By the time Kieswetter holed out for 71 in the 18th over, he had posted his highest limited-overs score of the season and reminded everyone why England wanted him in their one-day team. But even so, Somerset's hopes of finishing with a real flourish failed to materialise.
Somerset won toss
*M E Trescothick c Christian b Abdul Razzaq 19/2/0/8
†K C Kieswetter c Carberry b Christian 71/2/6/59
P D Trego c Ervine b Briggs 33/1/3/24
J C Hildreth c Christian b Abdul Razzaq 12/0/0/14
J C Buttler c Vince b Cork 5/0/0/7
K A Pollard retired hurt 22/2/1/7
Z de Bruyn not out/0/0/0/0
A V Suppiah c Bates b Cork 0/0/0/1
B J Phillips not out 0/0/0/1
Extras (lb 1, w 8, nb 2) 11
Total (6 wkts, 20 overs) 173
Fall 1-41, 2-97, 3-145, 4-149, 5-173, 6-173.

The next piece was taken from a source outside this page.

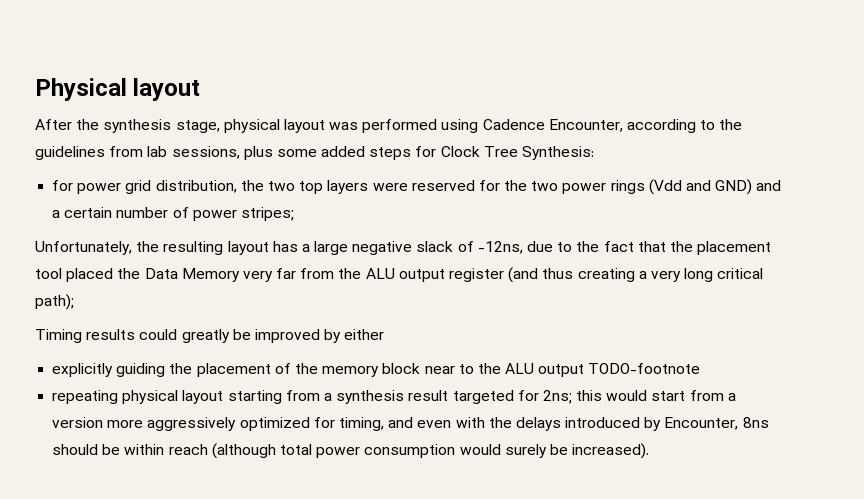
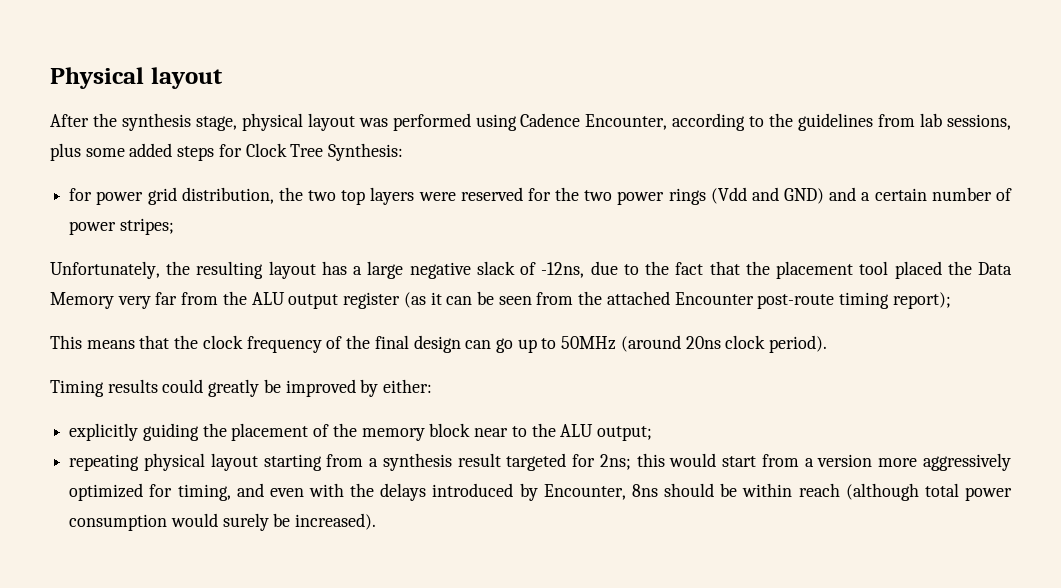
[508,267,764,283] [35,294,74,310] (and thus creating a very long critical path); -> [403,291,951,309] [50,335,828,353] (as it can be seen from the attached Encounter post-route timing report); // This means that the clock frequency of the final design can go up to 50MHz (around 20ns clock period).
[344,329,385,340] either -> [383,379,433,393] either:
[538,363,701,377] output TODO-footnote -> [596,426,652,441] output;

Did Not Bat A C Thomas, M Kartik.
Bowling D G Cork 4-0-24-2, C P Wood 4-0-51-0, Abdul Razzaq 4-0-37-2, D T Christian 4-0-30-1, D R Briggs 4-0-30-1.
J H K Adams b Suppiah 34/1/3/24
Abdul Razzaq c Kieswetter b Trego 33/1/6/19
J M Vince run out 0/0/0/1
N D McKenzie c Trescothick b Phillips 52/1/3/39
S M Ervine lbw b de Bruyn 44/0/7/31
M A Carberry c Kieswetter b Phillips 0/0/0/2
D T Christian not out 3/0/0/4
Extras (b 2,lb 4, w 1) 7
Total (5 wkts, 20 overs) 173
Fall 1-60, 2-62, 3-84, 4-163, 5-164, 6-174.
Did Not Bat *D G Cork, C P Wood, †A M Bates, D R Briggs.
Bowling A C Thomas 4-0-23-0, B J Phillips 4-0-44-2, Z de Bruyn 3-0-29-0, P D Trego 4-0-38-1, M Kartik 4-0-27-0, A V Suppiah 1-0-6-1.
Umpires R K Illingworth & R J Bailey.